While they were universally loved, they were universally feared in the criminal underworld. The couple rejected all claims that they were the shadow queens of the world that had a knack of bringing countries and corporate conglomerations to their knees in less than one year. For some of the larger and more powerful countries, it took just about two years. Tales of the Sunflower Empress and her lover the Sunflower Princess were widespread. No one knew how they acted, and no one knew their true identity. If one were to see a single stem of sunflower on their doorstep, doom was imminent.

Regardless, the Sunflower Orphanage operated without a single incident. Eventually though, the couple who started the program desired to live out their lives alone in the house in their old age.

Ideals could last forever, but the couple's bodies could not. The older of them, already well past one hundred years of age, suffered from pneumonia and decided to sleep in early for the day. Neither of them was sad, as they had anticipated all this.

"I will join you soon after," said the younger one.

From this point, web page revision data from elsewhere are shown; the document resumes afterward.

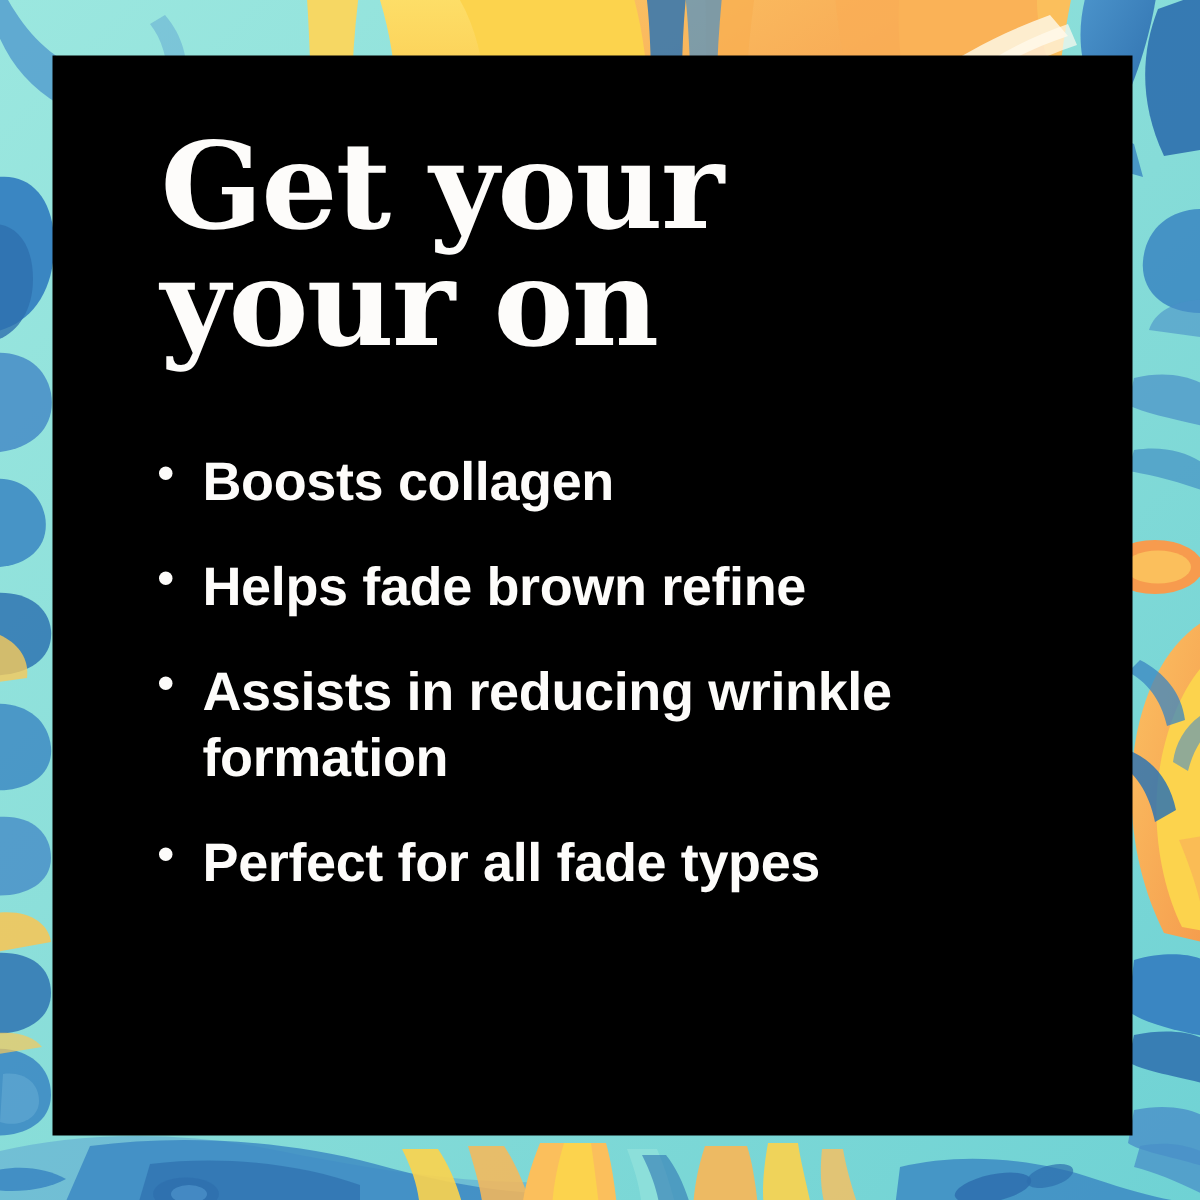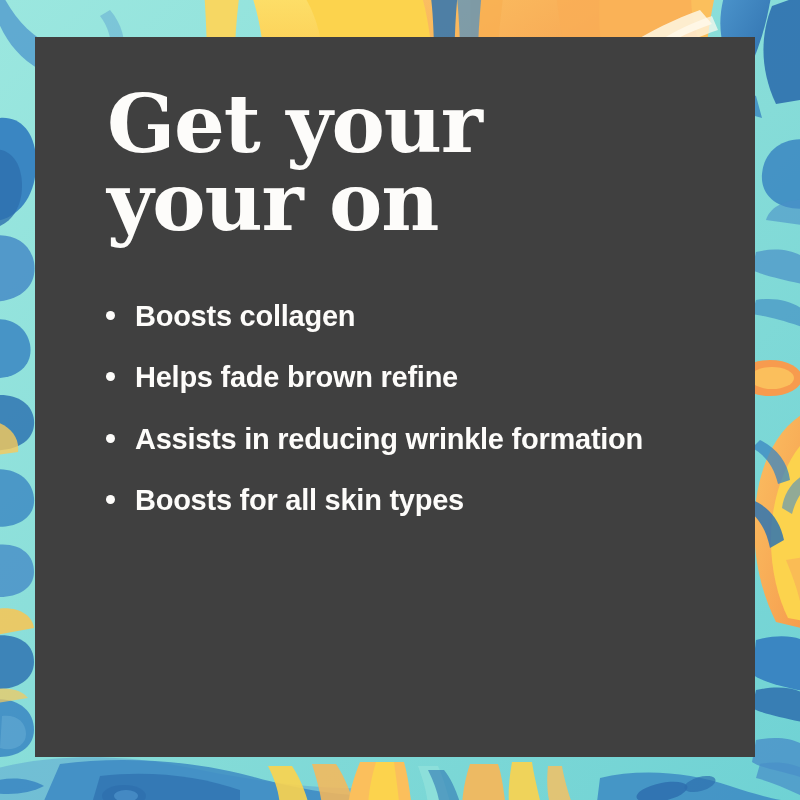--- a/index.html
+++ b/index.html
@@ -27,21 +27,21 @@
     height: 800px;
   }
 
   
   #card {
     position: absolute;
     left: 35px;
     top: 37px;
     width: 720px;
     height: 720px;
-    background: #404040;
+    background: #000000;
   }
 
   
   #headline {
     position: absolute;
     left: 72px;
     top: 48px;
     width: 600px;
   }
   .headline-line {
@@ -64,21 +64,21 @@
     margin: 0;
     padding: 0;
   }
   .benefit-item {
     position: relative;
     padding-left: 37px;
     margin-bottom: 26px;
     color: #FDFCFA;
     font-family: "Liberation Sans", sans-serif;
     font-weight: bold;
-    font-size: 29px;
+    font-size: 36px;
     line-height: 1.22;
     letter-spacing: -0.25px;
   }
   .benefit-item:last-child { margin-bottom: 0; }
   .bullet-dot {
     position: absolute;
     left: 8px;
     top: 12px;
     width: 9px;
     height: 9px;
@@ -206,18 +206,18 @@
       <li class="benefit-item">
         <span class="bullet-dot"></span>
         <span class="benefit-text">Helps fade brown refine</span>
       </li>
       <li class="benefit-item">
         <span class="bullet-dot"></span>
         <span class="benefit-text">Assists in reducing wrinkle formation</span>
       </li>
       <li class="benefit-item">
         <span class="bullet-dot"></span>
-        <span class="benefit-text">Boosts for all skin types</span>
+        <span class="benefit-text">Perfect for all fade types</span>
       </li>
     </ul>
 
   </section>
 </div>
 
 </body></html>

"Don't take too long," said the older one. She closed her eyes and exhaled for the last time. The younger one then crawled into her side of the bed and closed her eyes. She died hours later.

Their only living beneficiaries were two of their eldest grandchildren, one man and one woman, came back with their respective families after they each received a text message from the local priest that the smoke at the Sunflower Orphanage chimney had stopped operating. They found their adoptive grandparents content and in peace.

They encountered memories and artifacts in the couple's personal office and storage rooms, some of which included a libelous flyer, a receipt for a print shop, and a newspaper clipping during the infamous Sunflower Case. The eldest grandchild then found a safe, and opened it up using the number combination his grandparents gave him after their last adopted child passed away.

It opened, and spilling out were numerous documents of genetic test results. He skimmed through them, and almost gasped.

"What did you find?" asked the second eldest grandchild.

"We have to burn these," said the first.

The second nodded without incident. Along with the documents, many other things were burned.

As per their will, the couples' remains were cremated, and their ashes were distributed about the cropland. A quick funeral ceremony immediately held after with only the two eldest grandchildren and their families in attendance. In addition, a stone memorial was erected for their honor in front of the house. The house, the farm, and the land were now a nature preserve.

Almost as if humans were wiped out, nature eventually destroyed the house and farm through two strong twin trees almost a century later. The field was now wild, but there was still peace. A sunflower field grew around the crumbling memorial.

The couple was still alive somehow, somewhere, and with their ideals spread across not only the planet, but also the entire universe. Way before then however, they had to willingly relinquish the world in order to gain it back in spades. How they rose into such insurmountable legendary power though... that was another story.